One notable absence in these letters is any detailed writing about Naipaul‘s friends. As he is preparing to leave university, he announces: ”Now that the time is drawing near for my day of departure from Oxford, I am discarding all my English friends and acquaintances. I shall spend the rest of my life trying to forget that I came from Oxford.“ Naipaul is a man who is always washing his hands of everything, and he started early. One tastes here the harsh condemnatory bitterness — never fully explained or accounted for — that colors so much of his writing, even as it adds to its undoubted power. In fact, one tastes it everywhere in this correspondence. In his dismissive appraisal of Jane Austen and Joseph Conrad, for instance, or in his enthusiastic endorsement of a book that describes India as ”a wretched country, full of pompous mediocrity, with no future,“ and that refuses ”to mention the ’spiritualness‘ that impresses another kind of visitor.“ It’s hard, reading those words (written when Naipaul was 18), not to be reminded of An Area of Darkness, the book Naipaul himself wrote about India in 1964, or any of the other books of brilliant but severe travel writing that have made him such a controversial figure. In another letter Naipaul writes:

I have just received a letter from Kamla. It contains news of the suicide of a girl I never knew, but whose fame had spread even to me — the Muddem girl. So she killed herself for love! One reason is as good as any other. The world is none the poorer, I think, for her death.
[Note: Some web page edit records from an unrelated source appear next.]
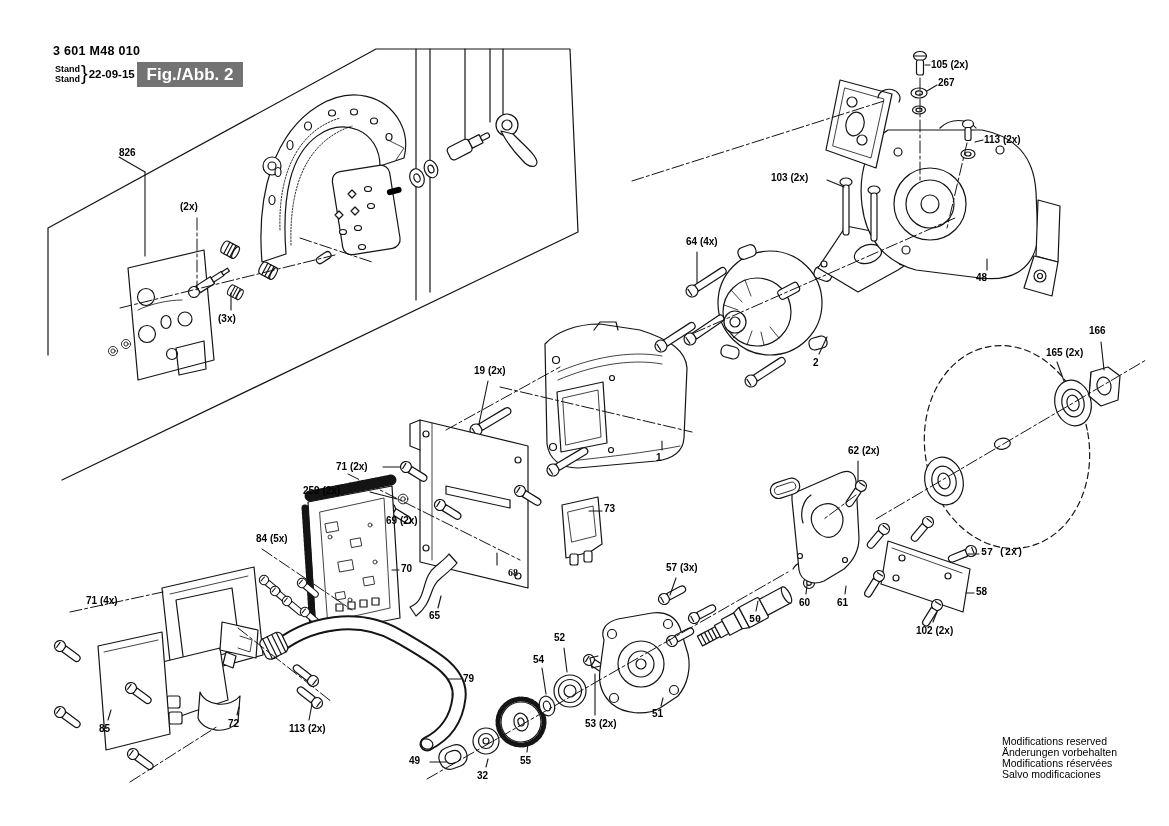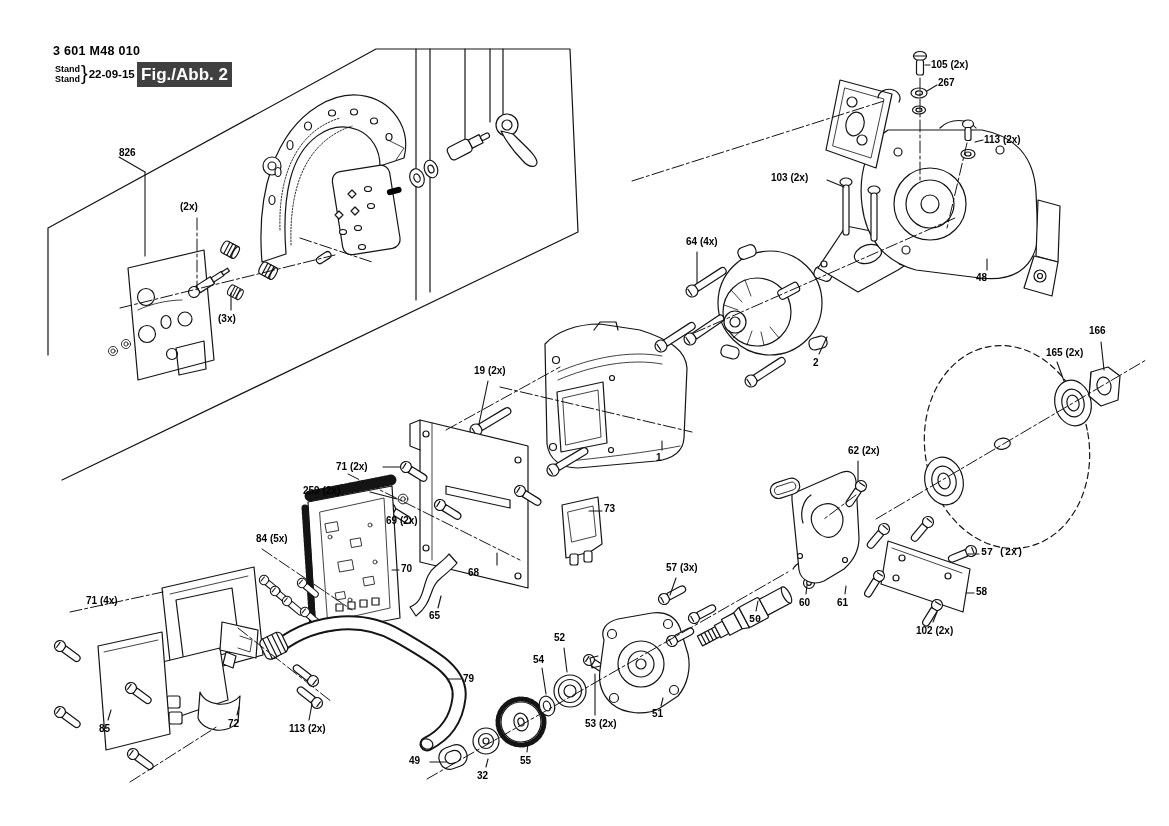"Fig./Abb. 2" .figbox { background: #404040 -> #737373; width: 95px -> 106px }
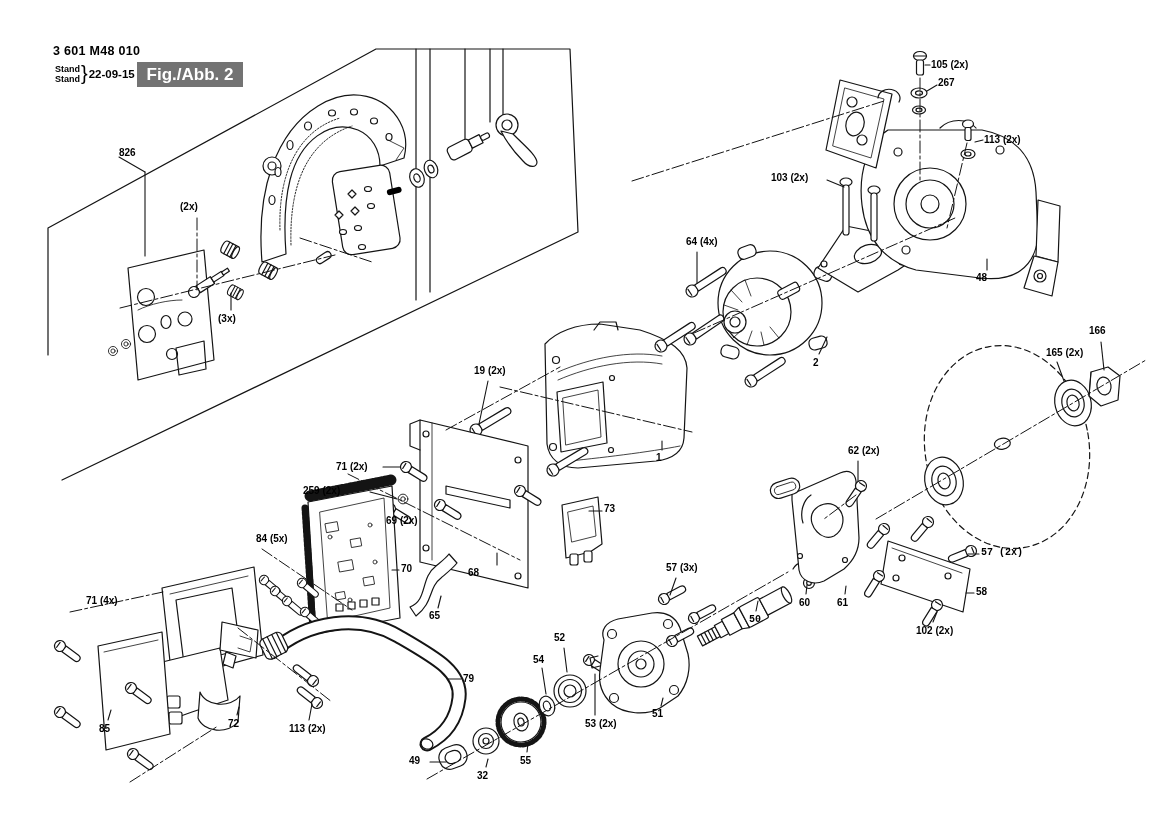"68" div.part-label { font-family: none -> Liberation Serif, serif; left: 468px -> 508px }
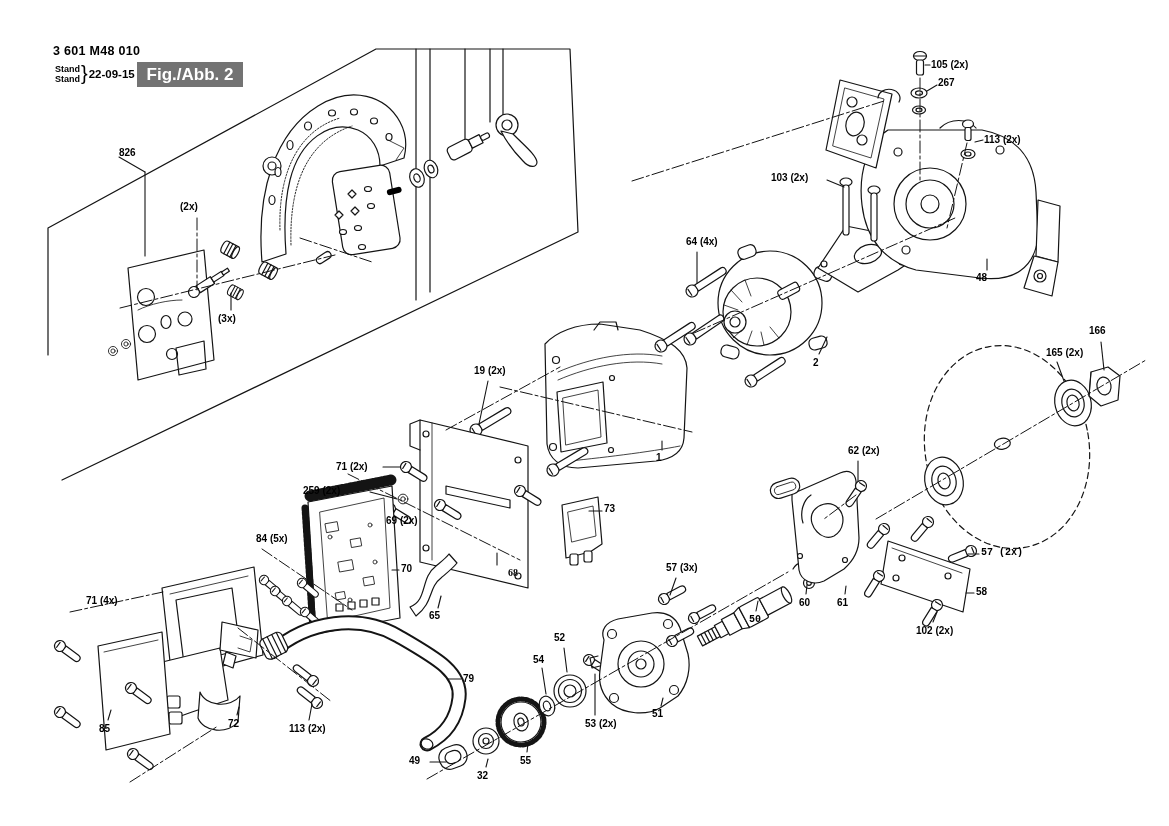"Modifications reserved" div.legal { html: none -> <div> <div>Modifications reserved</div> <div>Änderungen vorbehalten</div> <div>Modifications réservées</div> <div>Salvo modificaciones</div> </div> }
In these harsh lines one can already hear the cadences of the chilling opening sentence of his 1979 novel, A Bend in the River. (”The world is what it is; men who are nothing, who allow themselves to become nothing, have no place in it.“) That Naipaul wrote them when he was a mere 20 years of age suggests that writers are indeed born and not made.

Ultimately, Naipaul‘s time at Oxford was about more than trying to live up to family expectations and become a writer. It was also about becoming something other than a Trinidad-born Indian, or ”barefoot colonial,“ as he once referred to himself. ”Whenever I go into a new town,“ he writes to his father in 1951,

I go into the best hotel, just to feel comfortable, sit in the lounge, read all the newspapers, borrowed from clerks who are usually very obliging, and drink coffee. I like comfort. And, whereas in Trinidad, I was tremendously shy of going even into a Civil Service Office, now I go everywhere, firmly believing that I have as much right to be there as anybody else.

Though there is scant mention of racism in these letters, it is something the young Naipaul must have suffered from, and one has to admire his determination to claim his rights in the dominant society. Few poor, dark-skinned students sat in the lounges of the best English hotels in 1951, and I don’t suppose very many do now. Naipaul may have claimed that he was going to spend the rest of his life forgetting that he ever went to Oxford, but it could be argued that, on the contrary, he has spent the rest of his life trying to forget that he was born in Trinidad.

Naipaul‘s lowly origins — born on a small Caribbean island of, in his view, little cultural or geopolitical significance — seem to have put him in a rage that continues unabated to this day. Oxford was a shock, and it opened up a vast gulf between who he had been and who he wanted to be. His letters to his father, and to his sister Kamla, movingly record his struggle to construct a bridge between those two points.